According to a Pew Research Center finding cited on PBS NewsHour, 38% of men turn to a friend for emotional support, compared with 54% of women.

That gap matters because it tells you something about what’s been practiced over the years.

If, across decades, you’ve largely learned to be with your friends rather than to talk with them about what’s actually going on, the muscle for the kind of conversation that maintains a friendship without an activity attached is just underbuilt.

Calling someone for no reason, asking how they’re really doing, sitting in a coffee shop without a meeting agenda. For a lot of us, this isn’t natural. It feels weird. It might even feel intrusive.

So when the league ends or the job changes, the friendship doesn’t necessarily die from a lack of warmth. It dies because the only tool either party has for keeping it alive is one that requires the activity to be back on the calendar. And the activity isn’t coming back.

It’s a structural thing, not a character flaw

The thing I keep coming back to is how easy it is to read these statistics as a story about men becoming colder or less interested in connection.

But in my experience, that’s not true at all. 

There’s something almost mechanical about it once you see it. Friendships built on activity, plus activity ending, plus no practiced way to maintain a friendship without an activity, equals a slow drift toward zero close friends.

I’d argue the men in the 15% didn’t decide.
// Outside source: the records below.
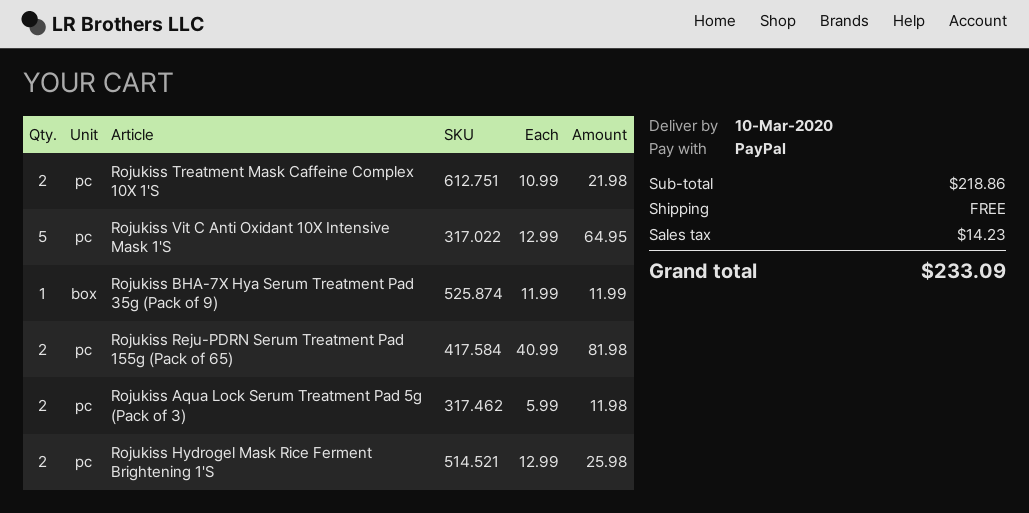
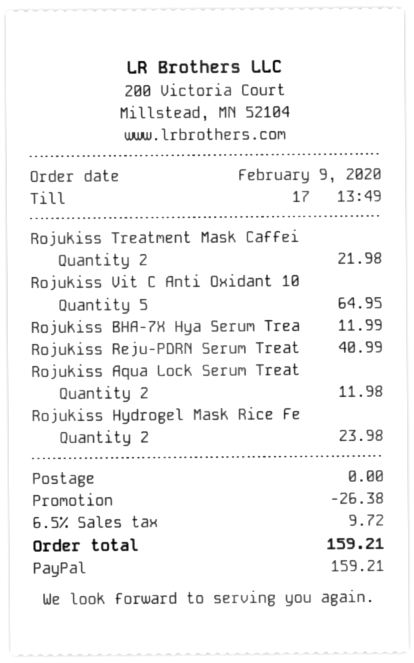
Rojukiss Reju-PDRN Serum Treatment Pad 155g (Pack of 65): 2 for 81.98 -> 1 for 40.99
Rojukiss Hydrogel Mask Rice Ferment Brightening 1'S: 2 for 25.98 -> 2 for 23.98
discount: none -> 26.38
tax: 14.23 -> 9.72
total: 233.09 -> 159.21

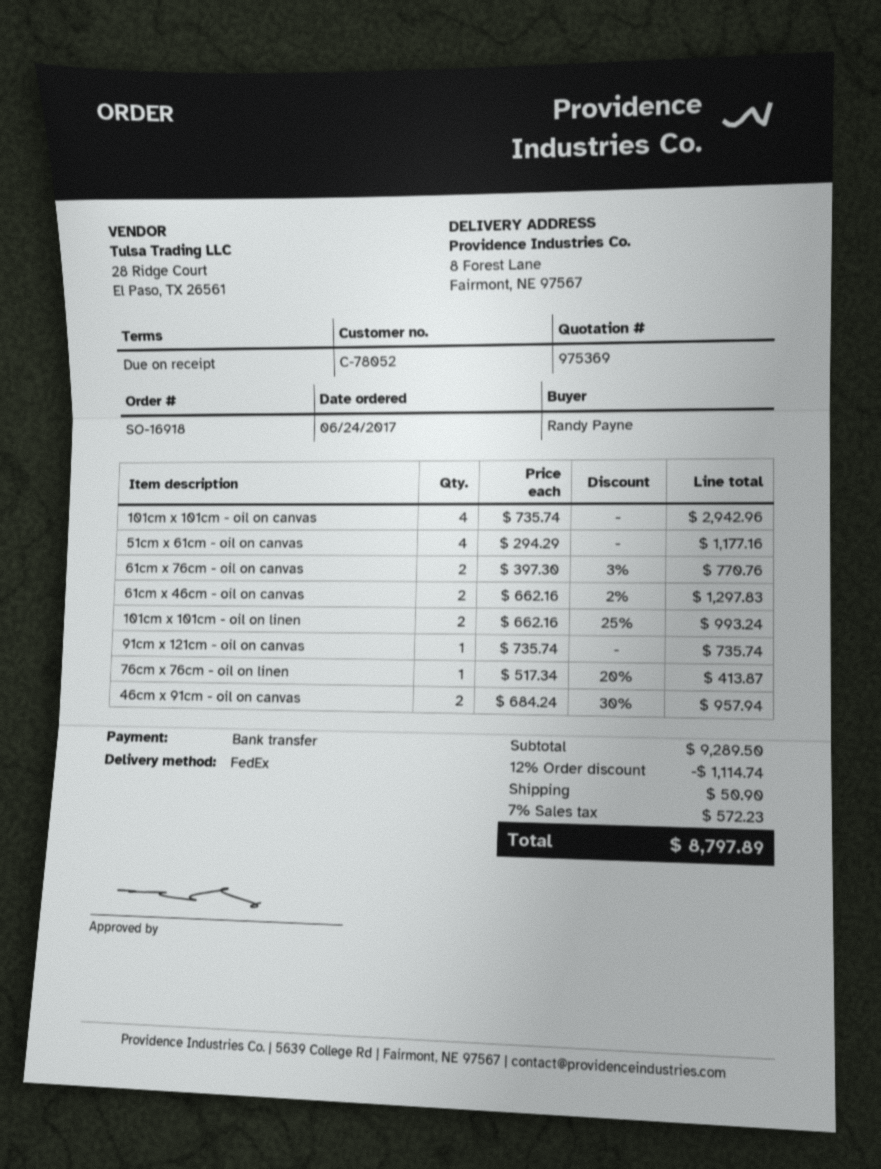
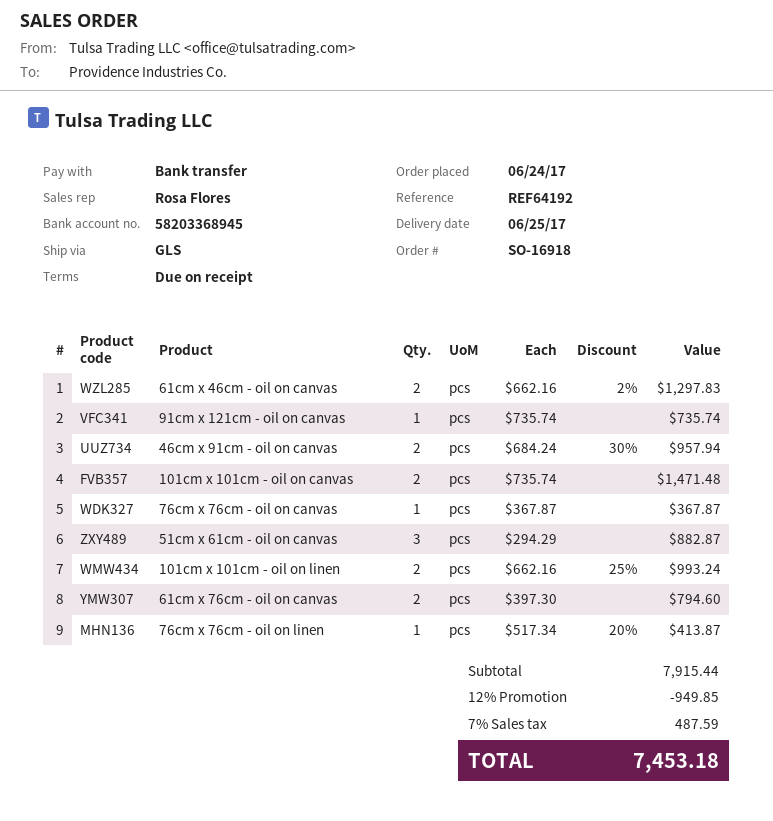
shipping method: FedEx -> GLS
101cm x 101cm - oil on canvas: 4 x 735.74 = 2942.96 -> 2 x 735.74 = 1471.48
51cm x 61cm - oil on canvas: 4 x 294.29 = 1177.16 -> 3 x 294.29 = 882.87
61cm x 76cm - oil on canvas: 2 x 397.30 - 3% = 770.76 -> 2 x 397.30 = 794.60
76cm x 76cm - oil on canvas: none -> 1 x 367.87 = 367.87
subtotal: 9289.50 -> 7915.44
discount: 12% = 1114.74 -> 12% = 949.85
shipping: 50.90 -> none
tax: 7% = 572.23 -> 7% = 487.59
total: 8797.89 -> 7453.18

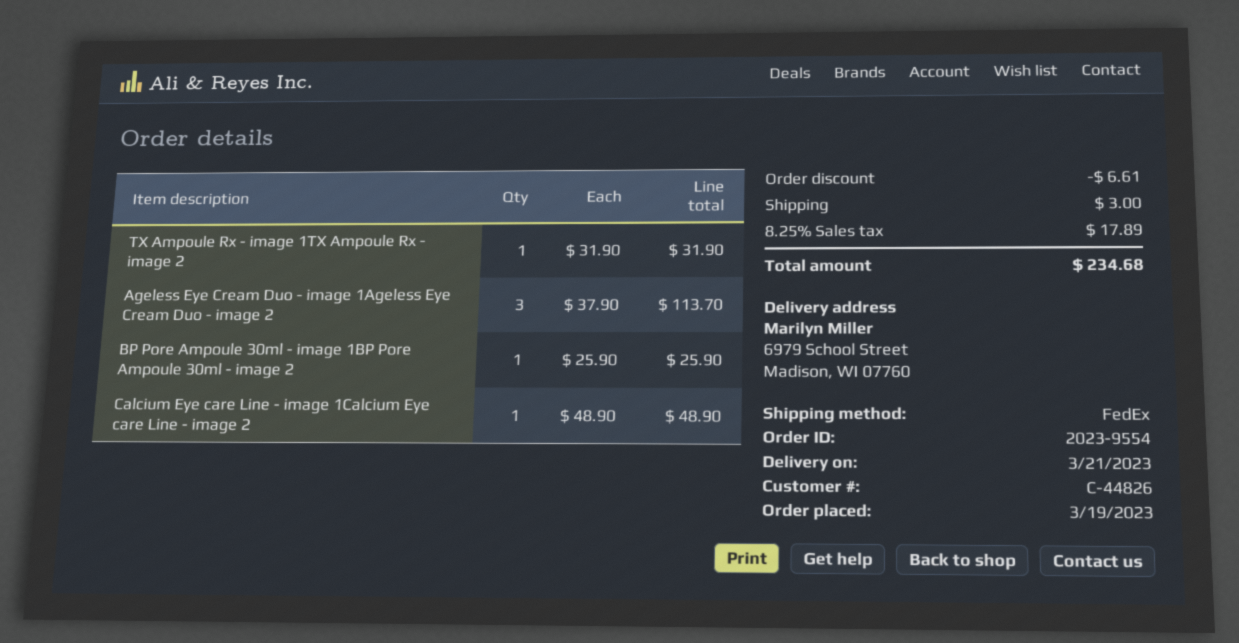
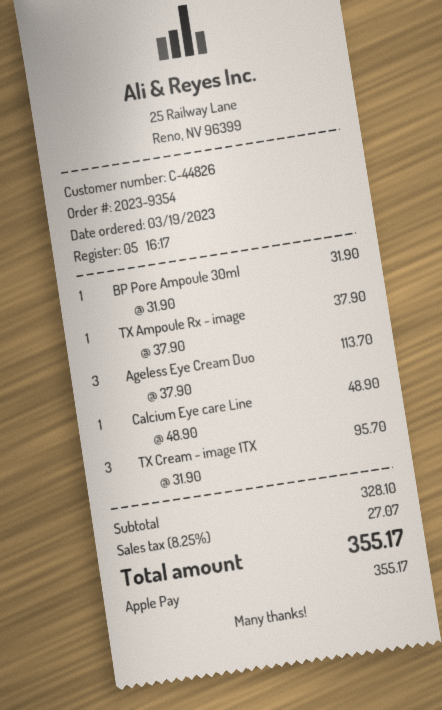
order number: 2023-9554 -> 2023-9354
TX Ampoule Rx - image 1TX Ampoule Rx - image 2: 1 x 31.90 = 31.90 -> 1 x 37.90 = 37.90
BP Pore Ampoule 30ml - image 1BP Pore Ampoule 30ml - image 2: 1 x 25.90 = 25.90 -> 1 x 31.90 = 31.90
TX Cream - image 1TX: none -> 3 x 31.90 = 95.70
discount: 6.61 -> none
shipping: 3.00 -> none
tax: 8.25% = 17.89 -> 8.25% = 27.07
total: 234.68 -> 355.17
They drifted.

When it’s more than just an inconvenience

I want to pause here for a moment, because I know for some reading this, it won’t land as a tidy structural story. It might land as a description of your actual life, and the recognition could come with weight rather than relief.

Loneliness affects people of all ages and can have serious effects on one’s mental and physical health. If the absence of people to call is sitting on top of something that feels heavier than logistics, please consider talking to someone about it. A doctor, a therapist, or even one person from your past you could be honest with.

The fix I’m describing in this piece is real, but it’s a fix for the version of the problem where the architecture is the issue. If something heavier is sitting underneath, the architecture conversation can wait.

The bottom line

So here’s the honest question. When was the last time you called a guy with no agenda, no game to watch, no logistics to sort out? If you can’t remember, that’s the whole problem in one sentence.

The friendships didn’t vanish because you stopped caring. They went quiet because nobody picked up the phone, and waiting for the other guy to do it first is how the next decade disappears.

Pick one name. Call him this week. Not when it feels natural, because it won’t. Do it anyway.